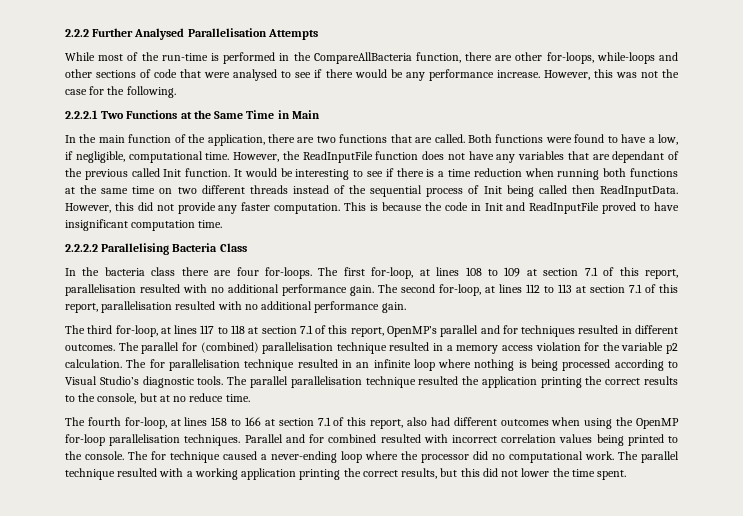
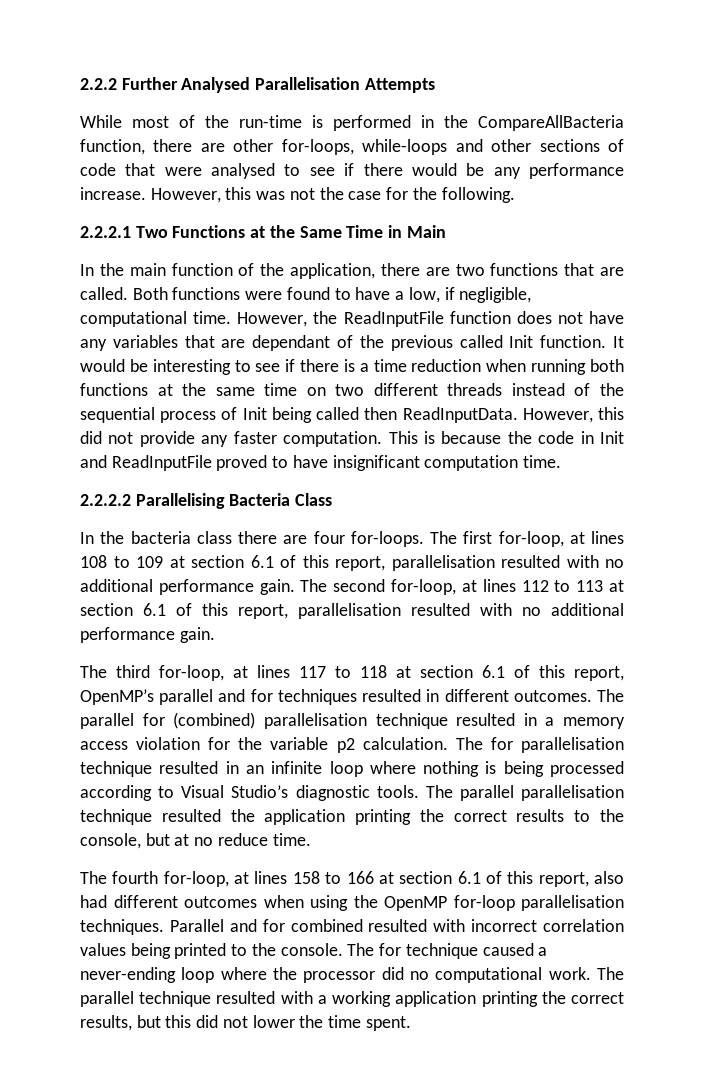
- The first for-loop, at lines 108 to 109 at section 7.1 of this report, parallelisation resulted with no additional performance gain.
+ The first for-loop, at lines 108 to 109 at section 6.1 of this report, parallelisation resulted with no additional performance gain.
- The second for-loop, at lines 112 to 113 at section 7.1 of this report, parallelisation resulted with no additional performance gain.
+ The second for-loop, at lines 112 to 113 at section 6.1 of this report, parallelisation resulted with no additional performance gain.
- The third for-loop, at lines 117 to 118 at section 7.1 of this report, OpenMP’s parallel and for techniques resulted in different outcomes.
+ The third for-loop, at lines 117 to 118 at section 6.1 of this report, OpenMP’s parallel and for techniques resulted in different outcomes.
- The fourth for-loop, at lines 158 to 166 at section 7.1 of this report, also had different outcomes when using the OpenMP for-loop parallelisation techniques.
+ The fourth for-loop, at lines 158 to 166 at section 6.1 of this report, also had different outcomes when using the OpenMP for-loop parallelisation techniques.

────

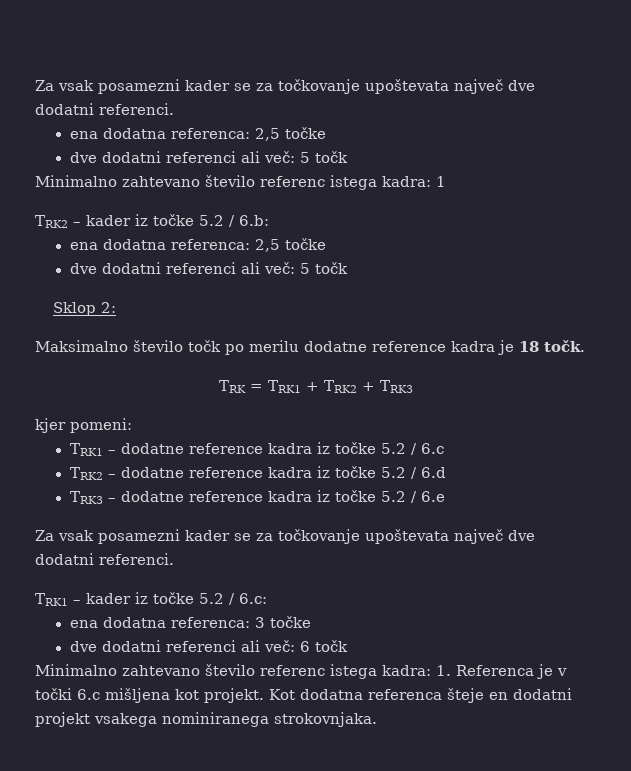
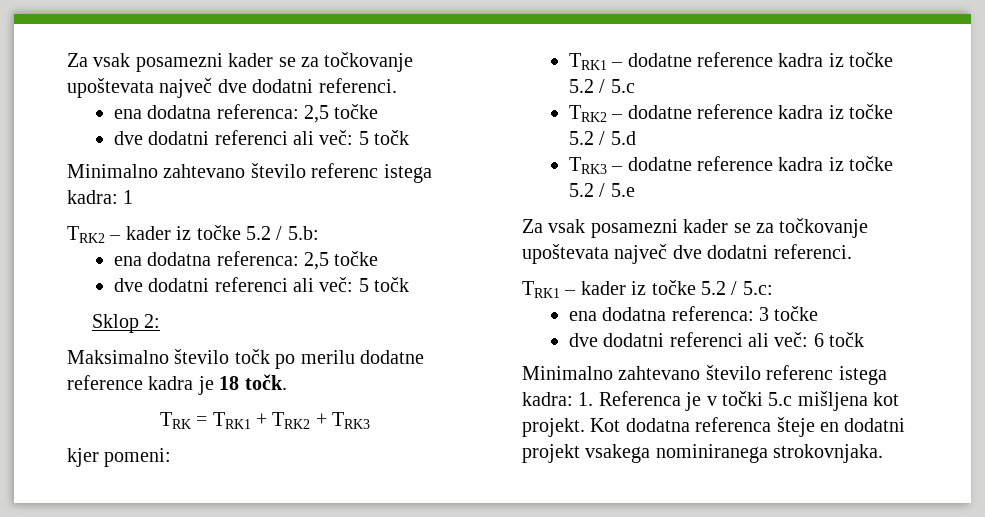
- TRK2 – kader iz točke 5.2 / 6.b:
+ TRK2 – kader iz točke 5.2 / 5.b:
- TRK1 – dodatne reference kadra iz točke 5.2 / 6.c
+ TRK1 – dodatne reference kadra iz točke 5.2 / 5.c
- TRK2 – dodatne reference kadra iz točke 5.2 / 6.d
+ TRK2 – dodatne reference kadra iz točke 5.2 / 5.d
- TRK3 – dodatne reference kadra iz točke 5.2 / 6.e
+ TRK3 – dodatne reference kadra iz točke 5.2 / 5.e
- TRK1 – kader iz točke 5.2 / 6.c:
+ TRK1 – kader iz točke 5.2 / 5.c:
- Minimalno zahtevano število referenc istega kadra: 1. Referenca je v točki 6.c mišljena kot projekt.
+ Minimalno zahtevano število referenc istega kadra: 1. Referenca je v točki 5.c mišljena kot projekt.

────

What you should do: From the records above, retype only the lines starting at the line that contains "- The first" and ending at the line that contains "- The third", both included.

Solution to this problem:
- The first for-loop, at lines 108 to 109 at section 7.1 of this report, parallelisation resulted with no additional performance gain.
+ The first for-loop, at lines 108 to 109 at section 6.1 of this report, parallelisation resulted with no additional performance gain.
- The second for-loop, at lines 112 to 113 at section 7.1 of this report, parallelisation resulted with no additional performance gain.
+ The second for-loop, at lines 112 to 113 at section 6.1 of this report, parallelisation resulted with no additional performance gain.
- The third for-loop, at lines 117 to 118 at section 7.1 of this report, OpenMP’s parallel and for techniques resulted in different outcomes.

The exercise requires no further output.